AIM OF THE EXERCISE
Write only the count of lines that hold the word "лужайке" in the listing.

============================================================

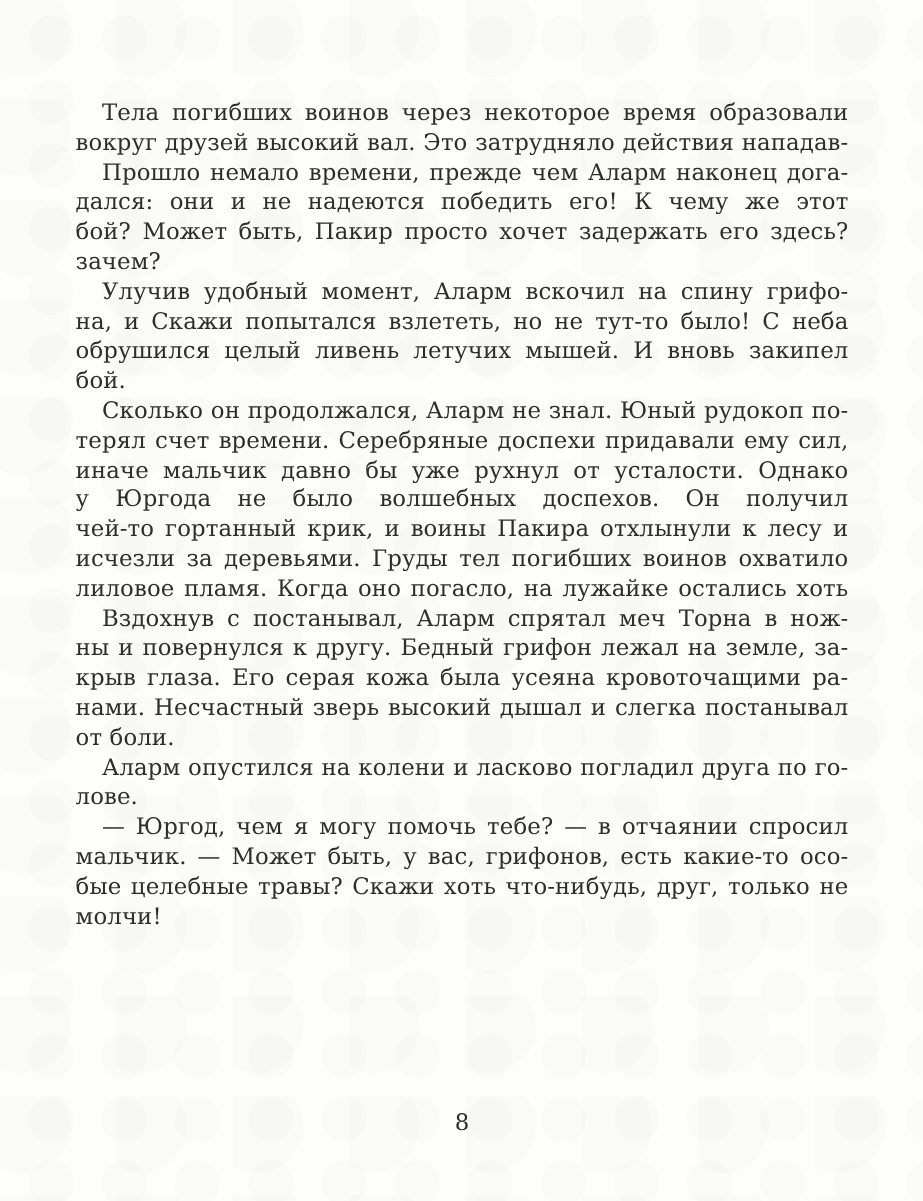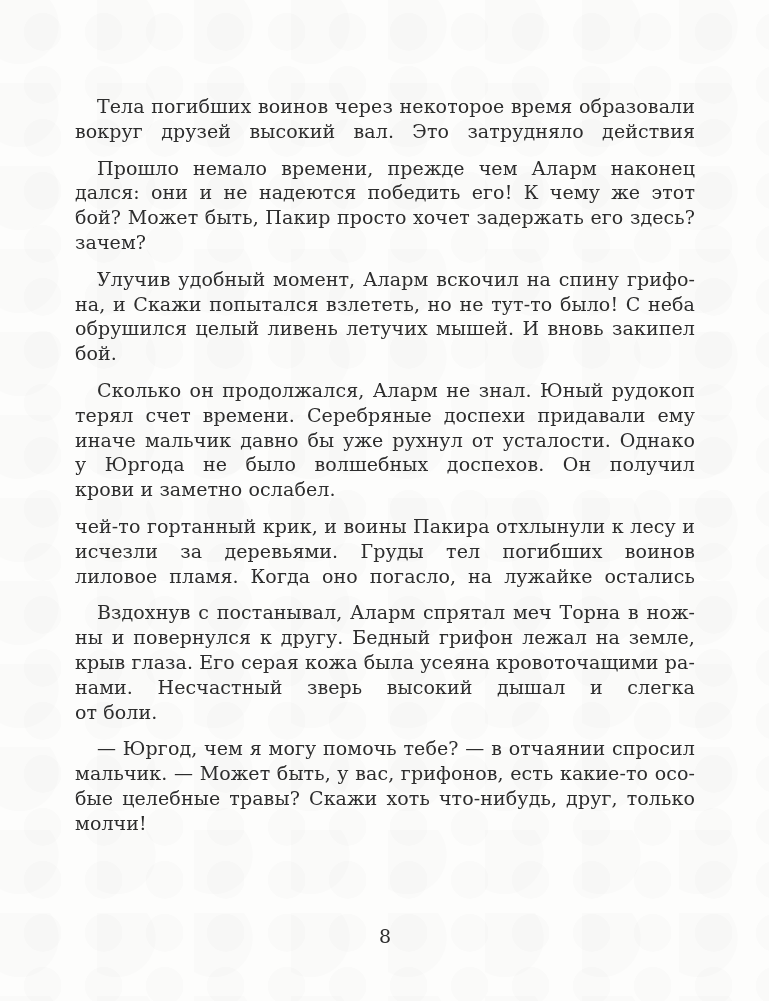--- a/index.html
+++ b/index.html
@@ -24,21 +24,21 @@
     font-family: "DejaVu Serif", "Liberation Serif", serif;
     color: #2d2d2d;
   }
   .text-block {
     position: absolute;
     left: 63px;
     top: 82px;
     width: 644px;
   }
   .paragraph {
-    margin: 12px;
+    margin: 0;
     padding: 0;
   }
   .line {
     font-size: 19px;
     line-height: 24.8px;
     height: 24.8px;
     overflow: hidden;
     text-align: justify;
     text-align-last: justify;
     letter-spacing: 0.1px;
@@ -78,33 +78,36 @@
         <div class="line para-start">Улучив удобный момент, Аларм вскочил на спину грифо-</div>
         <div class="line">на, и Скажи попытался взлететь, но не тут-то было! С неба</div>
         <div class="line">обрушился целый ливень летучих мышей. И вновь закипел</div>
         <div class="line para-end">бой.</div>
       </div>
       <div class="paragraph">
         <div class="line para-start">Сколько он продолжался, Аларм не знал. Юный рудокоп по-</div>
         <div class="line">терял счет времени. Серебряные доспехи придавали ему сил,</div>
         <div class="line">иначе мальчик давно бы уже рухнул от усталости. Однако</div>
         <div class="line">у Юргода не было волшебных доспехов. Он получил множество</div>
-        <div class="line para-end">крови и заметно ослабел.</div>
       </div>
       <div class="paragraph">
         <div class="line">чей-то гортанный крик, и воины Пакира отхлынули к лесу и</div>
         <div class="line">исчезли за деревьями. Груды тел погибших воинов охватило</div>
-        <div class="line">лиловое пламя. Когда оно погасло, на лужайке остались зверь</div>
+        <div class="line">лиловое пламя. Когда оно погасло, на лужайке остались хоть</div>
       </div>
       <div class="paragraph">
         <div class="line para-start">Вздохнув с постанывал, Аларм спрятал меч Торна в нож-</div>
         <div class="line">ны и повернулся к другу. Бедный грифон лежал на земле, за-</div>
         <div class="line">крыв глаза. Его серая кожа была усеяна кровоточащими ра-</div>
         <div class="line">нами. Несчастный зверь высокий дышал и слегка постанывал</div>
         <div class="line para-end">от боли.</div>
+      </div>
+      <div class="paragraph">
+        <div class="line para-start">Аларм опустился на колени и ласково погладил друга по го-</div>
+        <div class="line para-end">лове.</div>
       </div>
       <div class="paragraph">
         <div class="line para-start">— Юргод, чем я могу помочь тебе? — в отчаянии спросил</div>
         <div class="line">мальчик. — Может быть, у вас, грифонов, есть какие-то осо-</div>
         <div class="line">бые целебные травы? Скажи хоть что-нибудь, друг, только не</div>
         <div class="line para-end">молчи!</div>
       </div>
     </div>
   <div class="page-number">8</div>
 </div>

============================================================

RESULT OF THE EXERCISE
2